[Records from a collection]

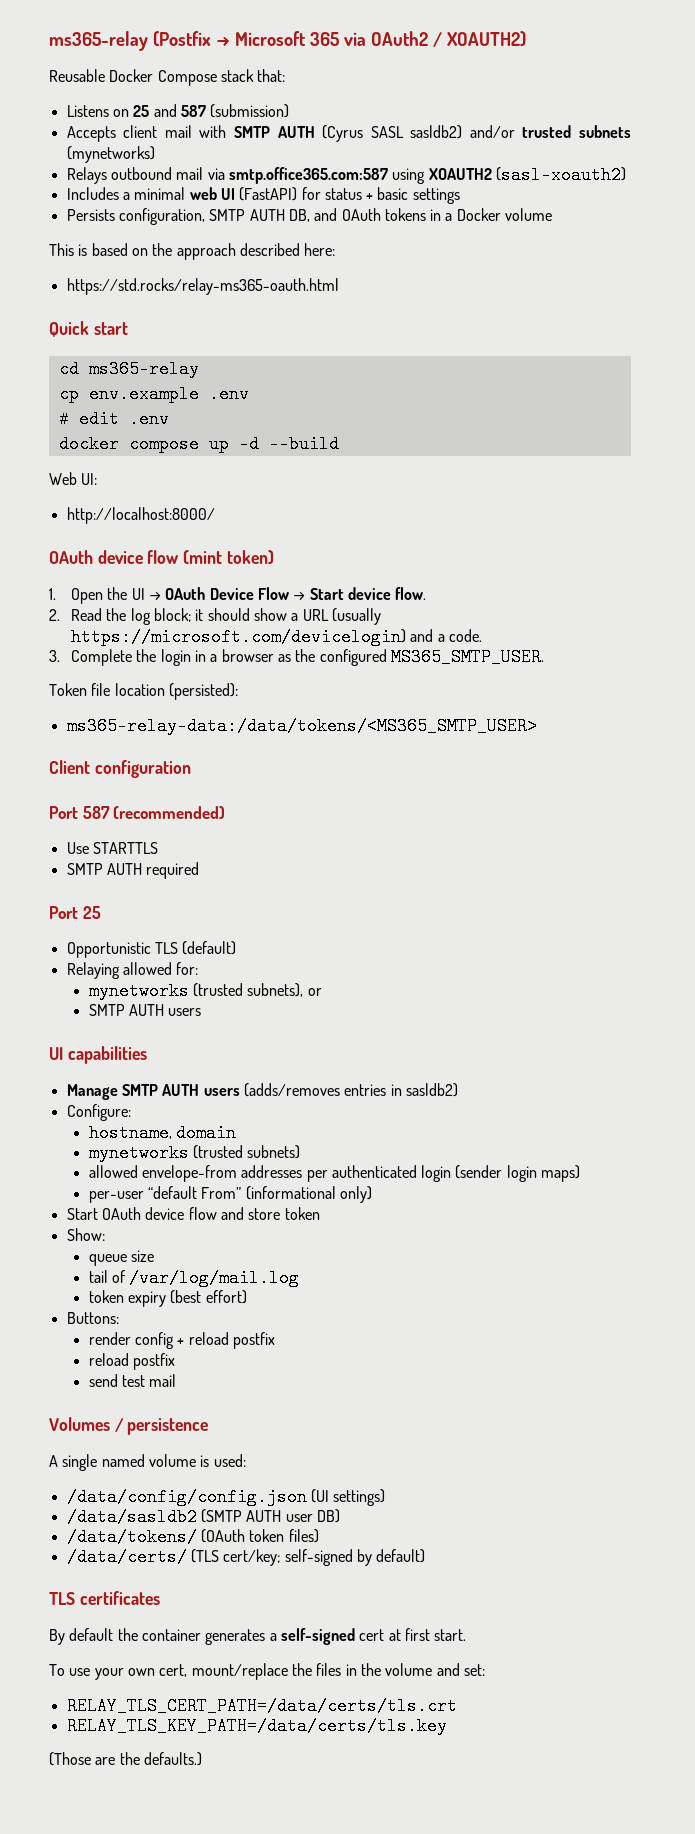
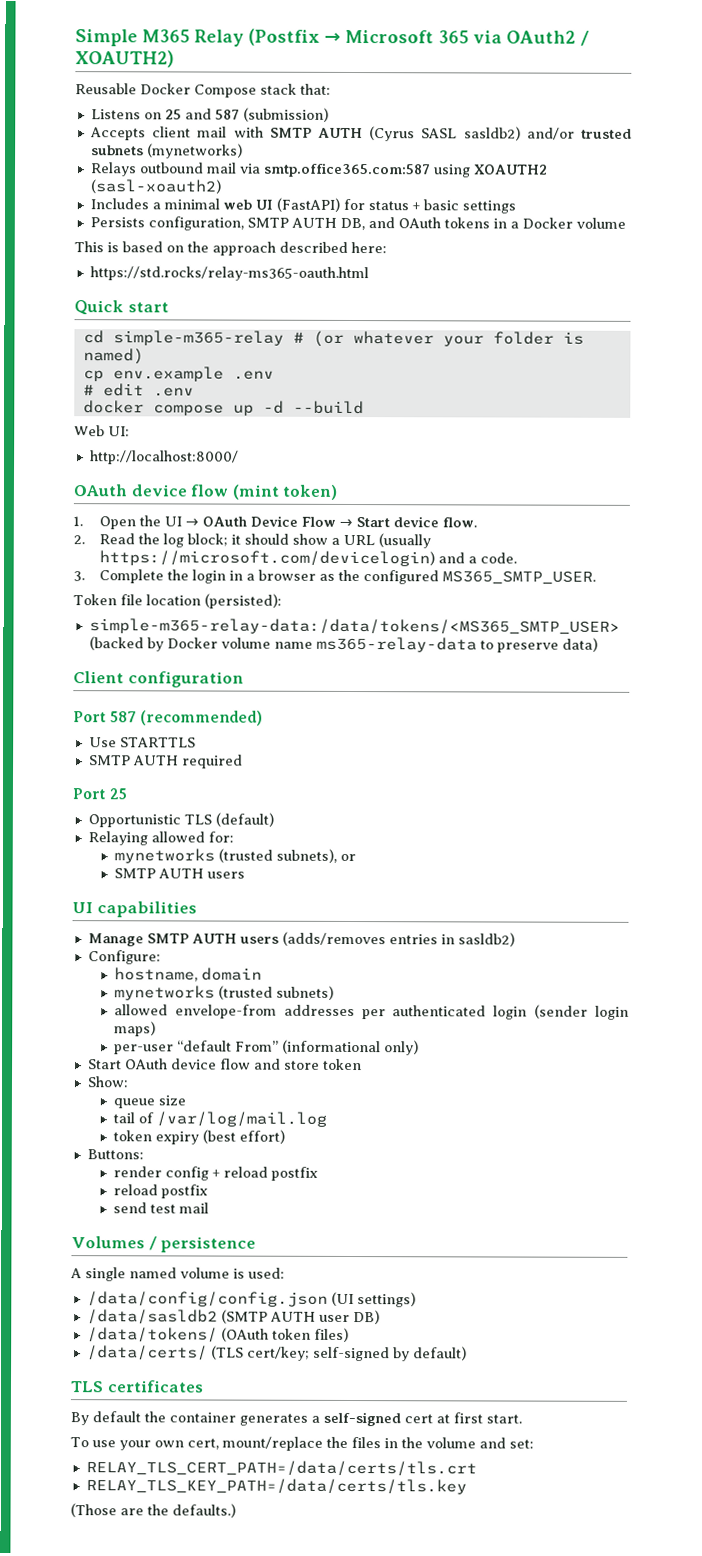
- ms365-relay (Postfix → Microsoft 365 via OAuth2 / XOAUTH2)
+ Simple M365 Relay (Postfix → Microsoft 365 via OAuth2 / XOAUTH2)
- cd ms365-relay
+ cd simple-m365-relay # (or whatever your folder is named)
- ms365-relay-data:/data/tokens/<MS365_SMTP_USER>
+ simple-m365-relay-data:/data/tokens/<MS365_SMTP_USER> (backed by Docker volume name ms365-relay-data to preserve data)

▸ Goal of the exercise
Aside from the pictures, copy all of the entries exactly.

▸ Written response
- ms365-relay (Postfix → Microsoft 365 via OAuth2 / XOAUTH2)
+ Simple M365 Relay (Postfix → Microsoft 365 via OAuth2 / XOAUTH2)
- cd ms365-relay
+ cd simple-m365-relay # (or whatever your folder is named)
- ms365-relay-data:/data/tokens/<MS365_SMTP_USER>
+ simple-m365-relay-data:/data/tokens/<MS365_SMTP_USER> (backed by Docker volume name ms365-relay-data to preserve data)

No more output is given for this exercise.